This tutorial demonstrates the gradient-field detection method, which provides automated horizon detection without requiring ML dependencies or manual annotation.

When to Use Gradient-Field

Best for:

  • Clear, well-defined horizons with strong gradients

  • Atmospheric limbs without complex cloud structure

  • Batch processing multiple images

  • When PyTorch/ML dependencies are unavailable

  • Situations where reproducibility is critical

Not ideal for:

  • Horizons with multiple strong edges (use manual)

  • Very noisy or low-contrast images (use manual)

  • Complex cloud structures (use segmentation or manual)

Prerequisites

  • Python 3.8+ with Planet Ruler installed

  • Clear horizon photograph

  • Camera configuration file or auto-config

Step 1: Basic Gradient-Field Measurement

import planet_ruler.observation as obs
from planet_ruler.uncertainty import calculate_parameter_uncertainty

# Load observation
observation = obs.LimbObservation(
    image_filepath="demo/images/ISS_Earth_horizon.jpg",
    fit_config="config/earth_iss_1.yaml"
)

# Gradient-field detection will do nothing (it isn't needed!)
observation.detect_limb(detection_method="gradient-field")

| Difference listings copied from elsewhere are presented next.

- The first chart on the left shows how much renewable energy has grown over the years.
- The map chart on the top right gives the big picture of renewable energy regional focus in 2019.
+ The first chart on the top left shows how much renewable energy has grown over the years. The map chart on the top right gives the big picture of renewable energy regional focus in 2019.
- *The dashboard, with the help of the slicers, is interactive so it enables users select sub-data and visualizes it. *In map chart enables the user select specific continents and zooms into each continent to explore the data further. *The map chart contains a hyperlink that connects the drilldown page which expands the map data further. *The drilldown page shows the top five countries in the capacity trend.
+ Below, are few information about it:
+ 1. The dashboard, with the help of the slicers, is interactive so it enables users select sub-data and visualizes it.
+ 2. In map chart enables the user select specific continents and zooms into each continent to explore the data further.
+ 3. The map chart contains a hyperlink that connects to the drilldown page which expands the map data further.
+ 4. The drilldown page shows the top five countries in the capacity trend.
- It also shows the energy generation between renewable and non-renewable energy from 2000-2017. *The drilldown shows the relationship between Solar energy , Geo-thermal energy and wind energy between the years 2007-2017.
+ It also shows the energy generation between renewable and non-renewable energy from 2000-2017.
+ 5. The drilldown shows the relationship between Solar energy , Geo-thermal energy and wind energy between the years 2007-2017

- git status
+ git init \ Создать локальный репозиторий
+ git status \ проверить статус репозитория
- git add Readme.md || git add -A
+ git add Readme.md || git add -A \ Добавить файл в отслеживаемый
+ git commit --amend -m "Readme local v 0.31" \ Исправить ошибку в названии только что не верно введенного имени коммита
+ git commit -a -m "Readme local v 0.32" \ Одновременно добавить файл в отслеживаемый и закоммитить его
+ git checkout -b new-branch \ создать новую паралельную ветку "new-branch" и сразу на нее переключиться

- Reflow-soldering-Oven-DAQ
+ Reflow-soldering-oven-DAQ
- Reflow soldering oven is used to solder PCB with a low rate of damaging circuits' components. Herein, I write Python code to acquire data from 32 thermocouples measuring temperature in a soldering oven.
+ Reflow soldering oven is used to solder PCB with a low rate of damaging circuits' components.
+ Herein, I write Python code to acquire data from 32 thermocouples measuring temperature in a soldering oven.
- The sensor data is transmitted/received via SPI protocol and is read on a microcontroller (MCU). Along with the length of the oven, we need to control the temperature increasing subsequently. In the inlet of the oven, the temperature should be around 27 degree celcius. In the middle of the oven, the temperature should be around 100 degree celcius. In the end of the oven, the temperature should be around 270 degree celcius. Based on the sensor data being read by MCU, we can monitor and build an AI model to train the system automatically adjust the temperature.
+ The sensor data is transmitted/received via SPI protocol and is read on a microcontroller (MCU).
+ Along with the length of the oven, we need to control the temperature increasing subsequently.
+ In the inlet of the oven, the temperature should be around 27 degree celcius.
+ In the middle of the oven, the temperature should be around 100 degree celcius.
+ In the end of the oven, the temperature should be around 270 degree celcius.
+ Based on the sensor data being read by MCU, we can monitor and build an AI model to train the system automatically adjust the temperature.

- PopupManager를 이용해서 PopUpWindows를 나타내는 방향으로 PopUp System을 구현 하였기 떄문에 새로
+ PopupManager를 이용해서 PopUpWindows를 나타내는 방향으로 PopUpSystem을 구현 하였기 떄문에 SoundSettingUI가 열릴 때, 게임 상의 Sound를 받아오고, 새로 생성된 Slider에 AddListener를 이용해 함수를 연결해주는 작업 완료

# Fitting is where the magic happens instead
observation.fit_limb(
    loss_function="gradient_field", # Need to specify this!
    minimizer='dual-annealing',
    resolution_stages='auto',  # Multi-resolution optimization
    maxiter=3000
)

# Calculate uncertainty
result = calculate_parameter_uncertainty(
    observation, "r",
    scale_factor=1000,
    method='auto'
)

print(f"Radius: {result['uncertainty']:.1f} km")
observation.plot()

Step 2: Understanding Gradient-Field Parameters

The gradient-field method has several configurable parameters:

# Configure gradient-field detection
 observation.fit_limb(
     minimizer = "dual-annealing",
     loss_function="gradient_field",
     image_smoothing=2.0,
     kernel_smoothing=8.0,
     directional_smoothing=50,
     directional_decay_rate=0.10, # Directional smoothing fall-off.
     prefer_direction="up" # A trick that can help if you know that the horizon is darker along the top (up) or the bottom (down)
 )

Parameter Effects:

  • image_smoothing: Controls image smoothing _before_ gradient calculation. Helps with artifacts and other local minima.

    • Lower (0.5): Preserves fine details, more sensitive to noise

    • Higher (2.0): Smoother gradients, less noise sensitivity

  • kernel_smoothing: Controls image smoothing _after_ gradient calculation. Helps to homogenize noisy gradient directions.

    • Lower (1.0): Preserves fine details, more sensitive to noise

    • Higher (8.0): Smoother gradients, less noise sensitivity

  • directional_smoothing: Directional smoothing distance (along gradients). Helps avoid vanishing gradient in loss function.

    • Larger values (50): Casts a wide net to keep optimization from getting stuck. Can distort results depending on strength and how far the limb is from the edge of frame.

    • Smaller values (5): Slight speedup to optimization if already converging, but too low and fit may not converge to the true minimum.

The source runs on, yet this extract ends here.